Before and after images:
• • • • •
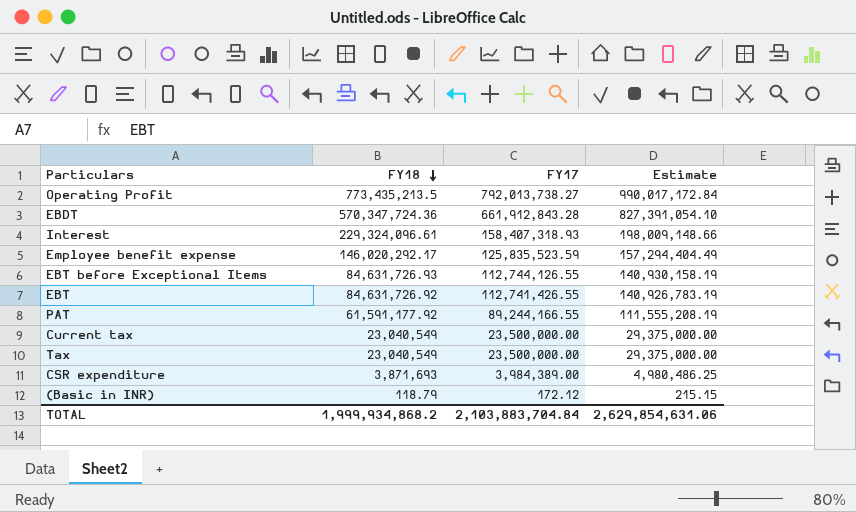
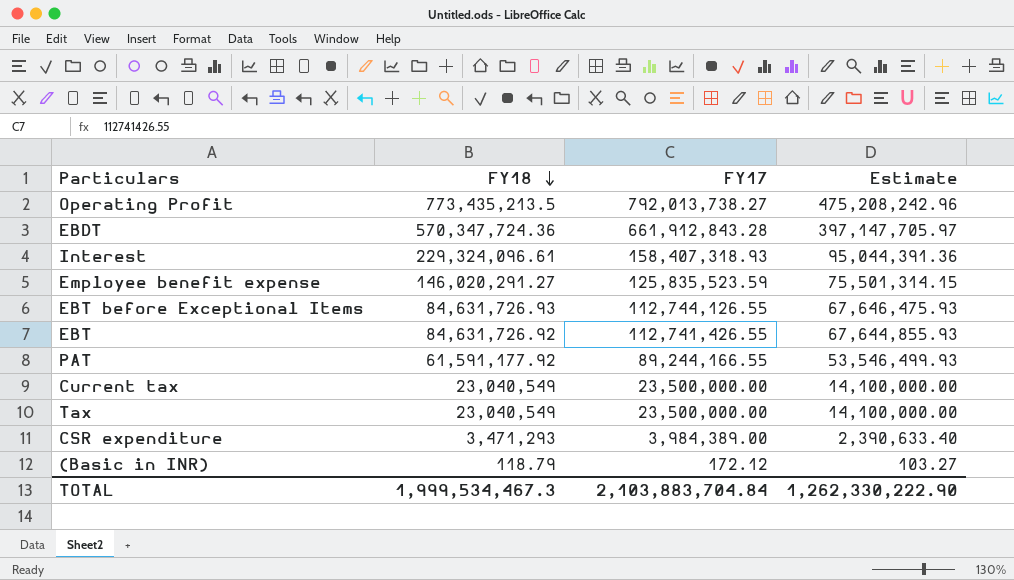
column Estimate | formula: [FY17] * 1.25 -> [FY17] * 0.6
Employee benefit expense | FY18: 146,020,292.17 -> 146,020,291.27
CSR expenditure | FY18: 3,871,693 -> 3,471,293
TOTAL | FY18: 1,999,934,868.2 -> 1,999,534,467.3
TOTAL | Estimate: 2,629,854,631.06 -> 1,262,330,222.90

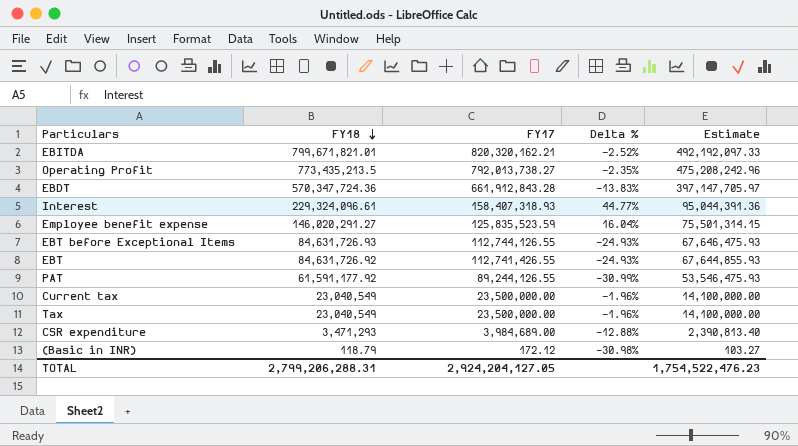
column Delta % | formula: none -> ([FY18] - [FY17]) / [FY17]
row EBITDA: none -> 799,671,821.01 | 820,320,162.21 | -2.52% | 492,192,097.33
PAT | FY17: 89,244,166.55 -> 89,244,126.55
PAT | Estimate: 53,546,499.93 -> 53,546,475.93
CSR expenditure | FY17: 3,984,389.00 -> 3,984,689.00
CSR expenditure | Estimate: 2,390,633.40 -> 2,390,813.40
TOTAL | FY18: 1,999,534,467.3 -> 2,799,206,288.31
TOTAL | FY17: 2,103,883,704.84 -> 2,924,204,127.05
TOTAL | Estimate: 1,262,330,222.90 -> 1,754,522,476.23

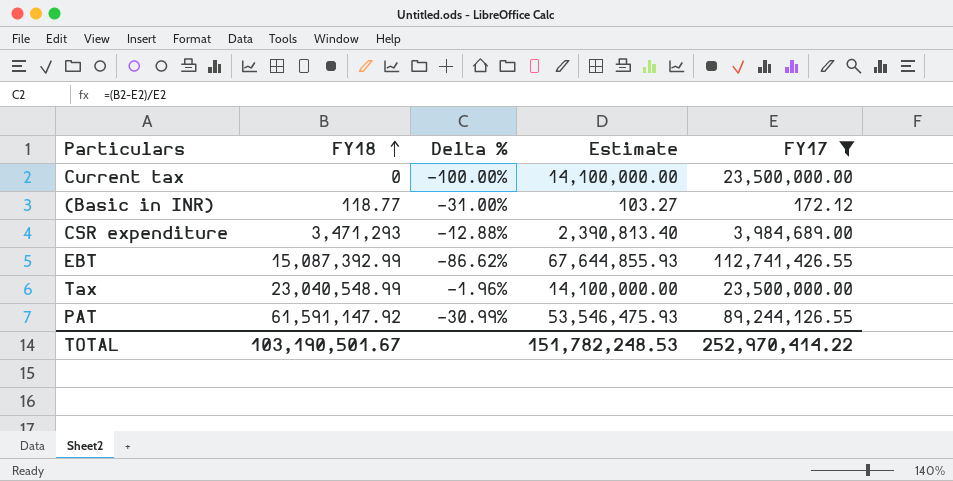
filter: none -> FY17 <= 112,741,426.55
row order: FY18 descending -> FY18 ascending
column FY17 | position: 3 -> 5
Current tax | FY18: 23,040,549 -> 0
Current tax | Delta %: -1.96% -> -100.00%
(Basic in INR) | FY18: 118.79 -> 118.77
(Basic in INR) | Delta %: -30.98% -> -31.00%
EBT | FY18: 84,631,726.92 -> 15,087,392.99
EBT | Delta %: -24.93% -> -86.62%
Tax | FY18: 23,040,549 -> 23,040,548.99
PAT | FY18: 61,591,177.92 -> 61,591,147.92
TOTAL | FY18: 2,799,206,288.31 -> 103,190,501.67
TOTAL | Estimate: 1,754,522,476.23 -> 151,782,248.53
TOTAL | FY17: 2,924,204,127.05 -> 252,970,414.22

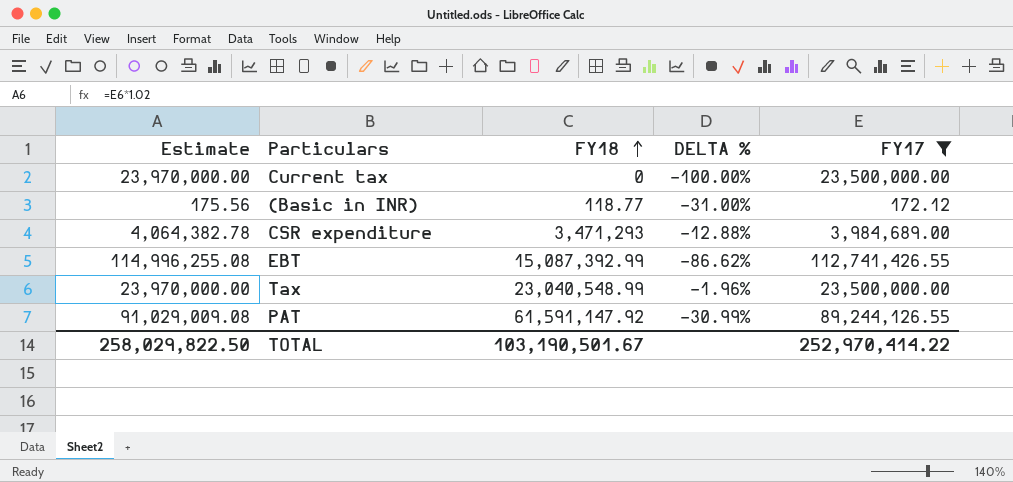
column Estimate | formula: [FY17] * 0.6 -> [FY17] * 1.02
column Estimate | position: 4 -> 1
column name: Delta % -> DELTA %
TOTAL | Estimate: 151,782,248.53 -> 258,029,822.50

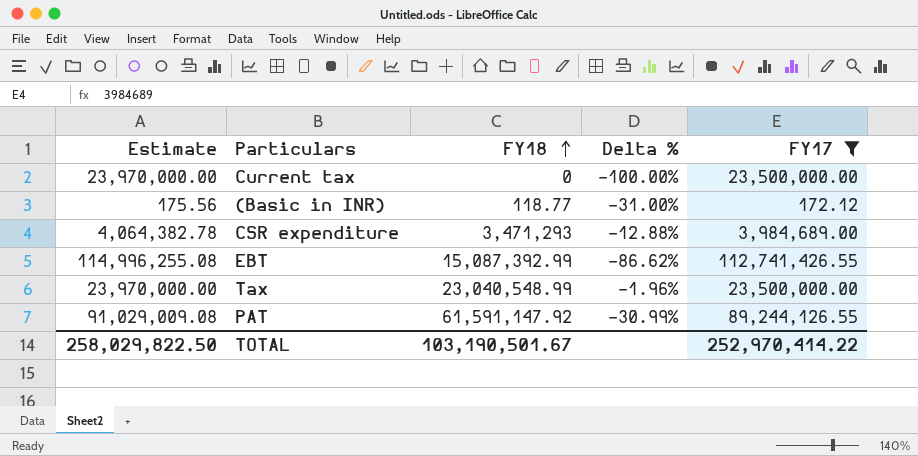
column name: DELTA % -> Delta %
• • • • •
Exercise details: Write out, word for word, the stretch of entries that begins at the line with "EBT | FY18: 84,631,726.92 -> 15,087,392.99" and ends at the line with "TOTAL | Estimate: 151,782,248.53". Pictures do not belong in it.

Task output:
EBT | FY18: 84,631,726.92 -> 15,087,392.99
EBT | Delta %: -24.93% -> -86.62%
Tax | FY18: 23,040,549 -> 23,040,548.99
PAT | FY18: 61,591,177.92 -> 61,591,147.92
TOTAL | FY18: 2,799,206,288.31 -> 103,190,501.67
TOTAL | Estimate: 1,754,522,476.23 -> 151,782,248.53
TOTAL | FY17: 2,924,204,127.05 -> 252,970,414.22

column Estimate | formula: [FY17] * 0.6 -> [FY17] * 1.02
column Estimate | position: 4 -> 1
column name: Delta % -> DELTA %
TOTAL | Estimate: 151,782,248.53 -> 258,029,822.50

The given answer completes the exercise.